Chess master Fischer may file U.S. lawsuit
Mon 18 October, 2004 10:46
By Masayuki Kitano
TOKYO (Reuters) - Former world chess champion Bobby Fischer, wanted by Washington and detained in Japan since July, may file a lawsuit in the United States on the grounds that the executive order he violated by playing chess in Yugoslavia in 1992 was unconstitutional, his U.S. lawyer says.
Fischer, 61, has been held in Japan since July when he was stopped at Tokyo's Narita airport for travelling on a passport U.S. officials said was invalid.
Fischer is wanted for violating international economic sanctions by playing a chess match in Yugoslavia in 1992 in which he beat old rival Boris Spassky and earned $3 million.
"There are some grotesque abuses of governmental power, violations of due process and human rights and I would say an utter waste of U.S. taxpayer money in prosecuting Bobby Fischer, a chess player," Fischer's U.S. lawyer, Richard Vattuone, told a news conference in Tokyo.
Vattuone said Fischer could file a lawsuit in federal court in the United States challenging the constitutionality of a U.S. executive order concerning sanctions on Yugoslavia and a related criminal statute, as well as the revocation of his U.S. passport.
"A lawsuit could be filed challenging the constitutionality of the executive order," said Vattuone, a civil rights lawyer who was appointed as Fischer's U.S. lawyer last week.

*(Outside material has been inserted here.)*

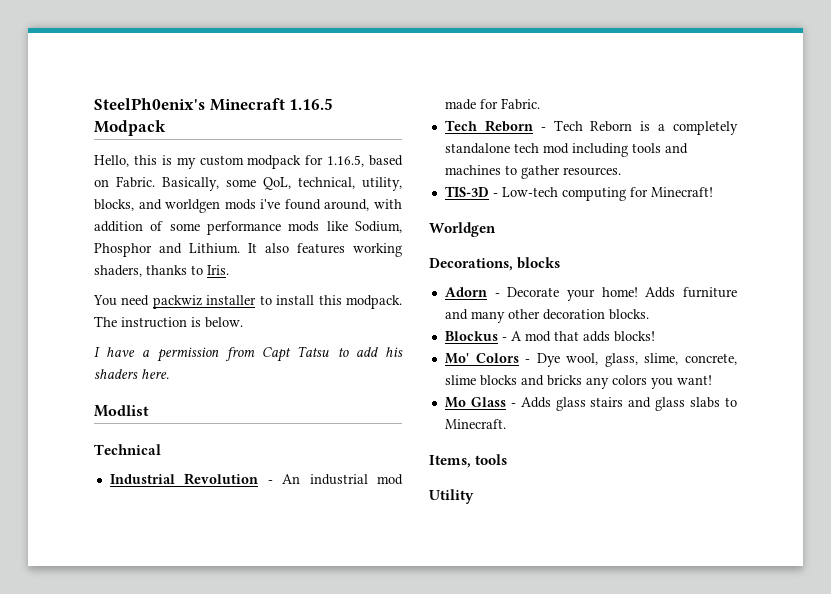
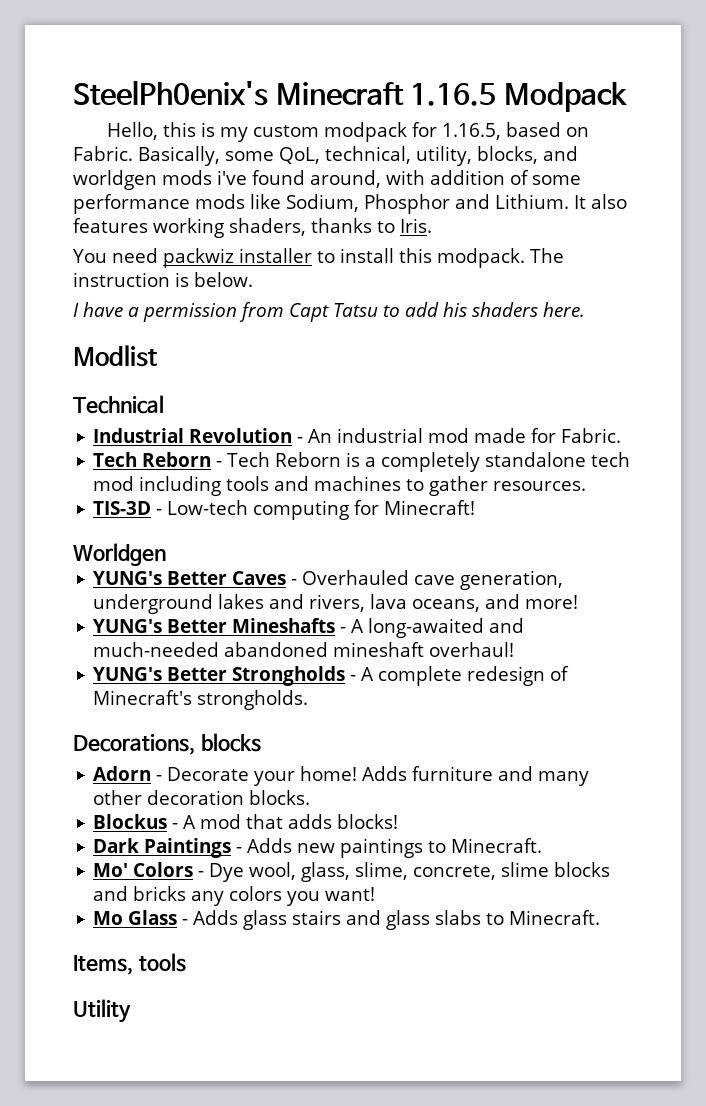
(496, 229) none -> [93,570,564,590] [93,594,579,614] [93,618,525,638] [93,642,515,657] [93,666,570,686] [93,690,309,710] // YUNG's Better Caves - Overhauled cave generation, underground lakes and rivers, lava oceans, and more! // YUNG's Better Mineshafts - A long-awaited and much-needed abandoned mineshaft overhaul! // YUNG's Better Strongholds - A complete redesign of Minecraft's strongholds.
(655, 336) none -> [93,838,543,858] // Dark Paintings - Adds new paintings to Minecraft.

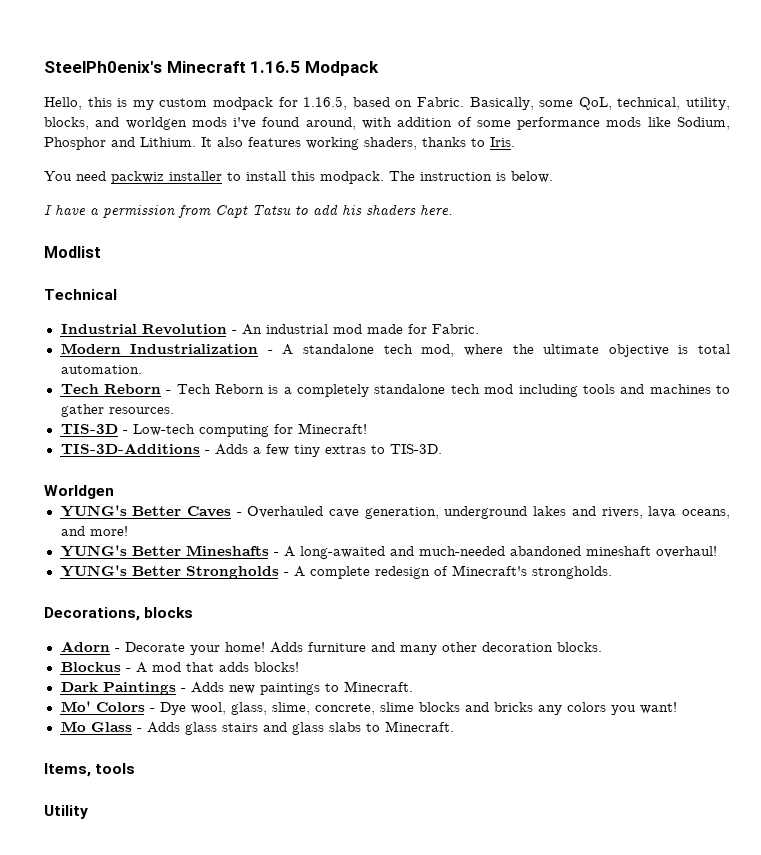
(622, 435) none -> [60,343,730,357] [60,365,142,374] // Modern Industrialization - A standalone tech mod, where the ultimate objective is total automation.
(476, 507) none -> [60,443,442,457] // TIS-3D-Additions - Adds a few tiny extras to TIS-3D.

The lawsuit could be filed within a year, depending on the actions of the U.S. State Department, he said, adding that there would be no lawsuit if it agrees that the revocation of Fischer's passport was improper.
Vattuone, who met Fischer for the first time last week at an immigration facility where he is being held, represented the chess grandmaster at a hearing with U.S. officials held at the facility on Friday regarding the revocation of his passport.
Vattuone said he was given only two minutes to meet with Fischer in private ahead of the hearing, and added that he wasn't allowed to cross examine witnesses at the hearing.
Last month, Fischer won a delay in efforts to deport him from Japan when a Japanese court granted an injunction preventing Fischer from being deported until it had ruled on his lawsuit seeking to have a deportation order quashed.
Fischer had appealed after Japanese authorities ordered him to be deported.
Fischer, one of the chess world's great eccentrics, has made several other moves to avoid deportation, including a request for refugee status in Japan and plans to renounce his U.S. citizenship and marry a Japanese woman.
FIGHT TO THE END
As anybody knows, handing your case over to lawyers and litigating the government produces nothing but endless misery, sort of like a hell on earth. You spend the rest of your life in court, conclusions are never reached while each side wends the corridors of the international and national legal labyrinth. Sort of like K's case in Kafka's The Trial. I don't think Fischer will live long enough for this to reach a verdict.